Page 1 of 1

Malware on my web space

Posted: Tue Apr 26, 2011 11:25 pm
by flash
Not sure if I need to be worried or not, but I just went to visit my own Exetel webspace and Avast gave me a warning about html:script.inf on the site and dropped the connection. I tried it from another browser and another computer with the same result.

I checked my site with unmaskparasites.com and sitecheck.sucuri.net and found MW:JS:612 - securi.net says the following about this malware, "Encoded javascript included and used to distribute malware. It calls a malicious iframe once loaded. Also known as “HTTP Malicious Toolkit Variant Activity 12″ or “createCSS” malware".

All I have done is to note the modified date/time of each file on my site (thankfully it's not big!) and found that each occurrence of index.html, home.html and home.php had all been changed at about 6.20am on 24th April. I replaced the files with clean ones from my local machine, then ran the checks again, this time coming up clean.

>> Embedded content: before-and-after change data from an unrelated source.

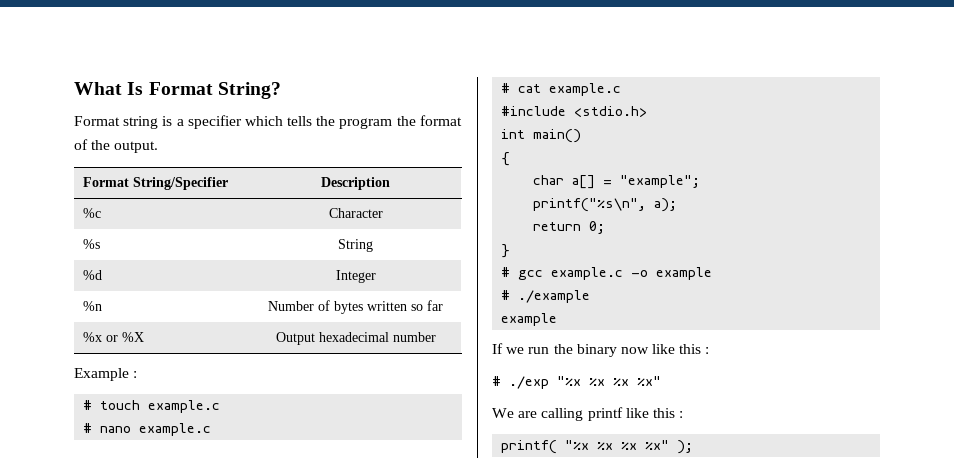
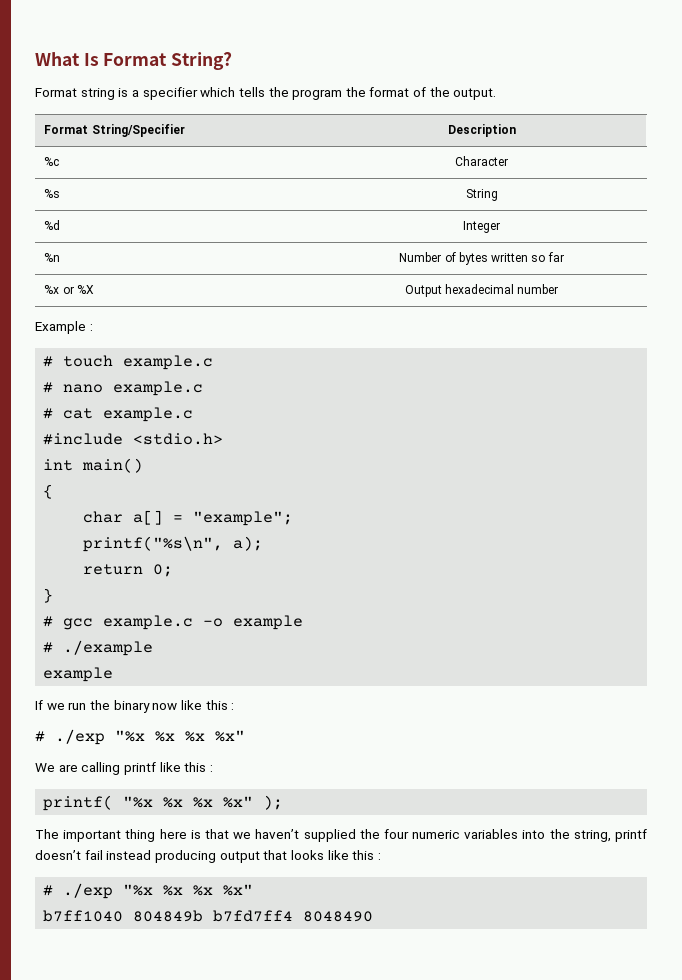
+ The important thing here is that we haven’t supplied the four numeric variables into the string, printf doesn’t fail instead producing output that looks like this :
+ # ./exp "%x %x %x %x"
+ b7ff1040 804849b b7fd7ff4 8048490

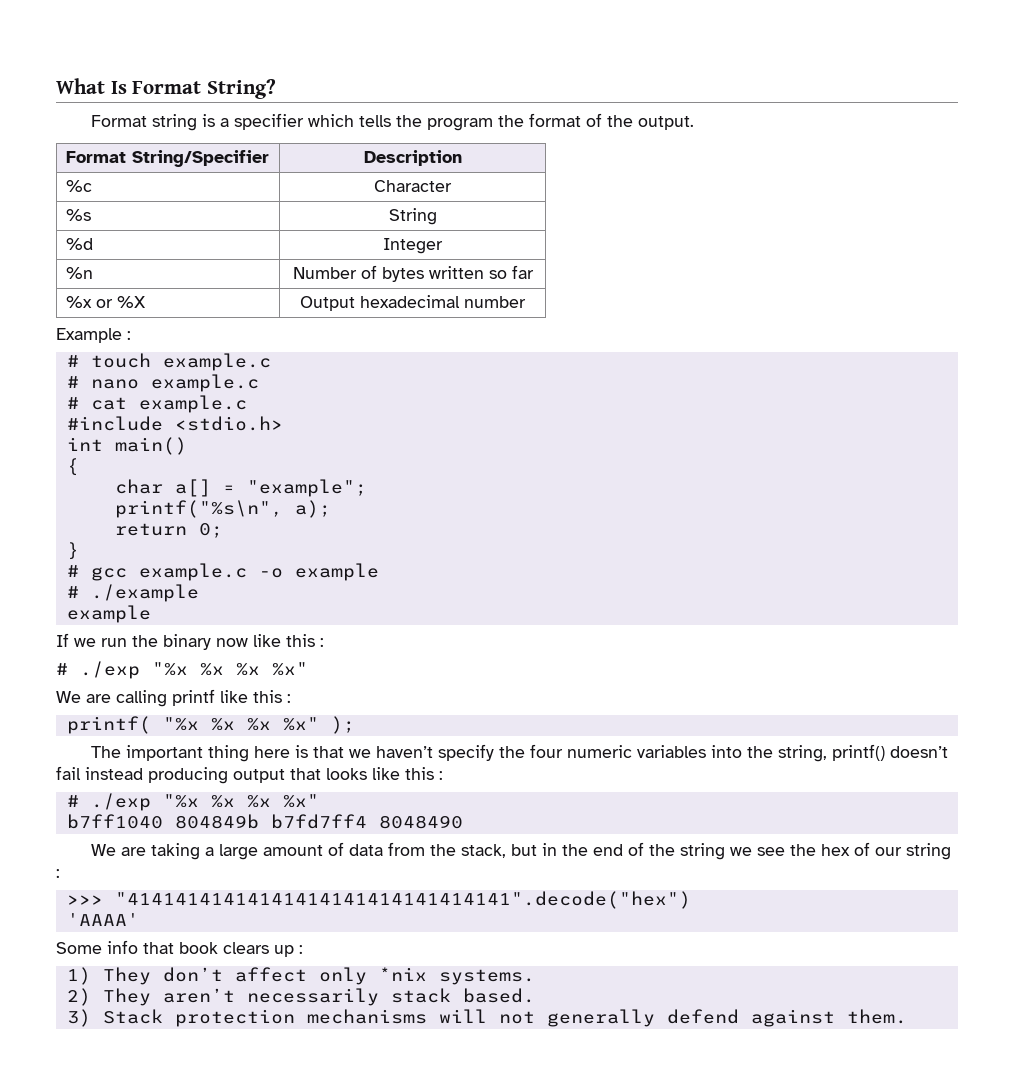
- The important thing here is that we haven’t supplied the four numeric variables into the string, printf doesn’t fail instead producing output that looks like this :
+ The important thing here is that we haven’t specify the four numeric variables into the string, printf() doesn’t fail instead producing output that looks like this :
+ We are taking a large amount of data from the stack, but in the end of the string we see the hex of our string :
+ >>> "41414141414141414141414141414141".decode("hex")
+ 'AAAA'
+ Some info that book clears up :
+ 1) They don’t affect only *nix systems.
+ 2) They aren’t necessarily stack based.
+ 3) Stack protection mechanisms will not generally defend against them.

So, I guess what I'm asking is:
1. Is there anything else I need to do?
2. Is it just me, or are/were there others affected?
3. Do I need to change my password to access the web space?

Thanks.

Re: Malware on my web space

Posted: Wed Apr 27, 2011 12:19 am
by jokiin
flash wrote: 3. Do I need to change my password to access the web space?

Thanks.
I'm not sure if it's a need (depends how exactly your site was compromised) but I would do it anyway as a precautionary measure

Re: Malware on my web space

Posted: Wed Apr 27, 2011 8:34 am
by thejeg
flash wrote:1. Is there anything else I need to do?
If the scan results showed you It's clean... I believe you can leave it at that
flash wrote:2. Is it just me, or are/were there others affected?
It's definitely has not affected everyone else.......... Your web space may be affected may be because your pc was affected before?
flash wrote:3. Do I need to change my password to access the web space?
I believe changing the password will secure the web space more, so it's a good move

Re: Malware on my web space

Posted: Wed Apr 27, 2011 8:56 am
by Dazzled
Is your password stored in an FTP client running on Windows? Most passwords saved this way are quickly recoverable - they can even be kept in clear in .xml files. If this is the case, check your computer for an infection that is harvesting passwords.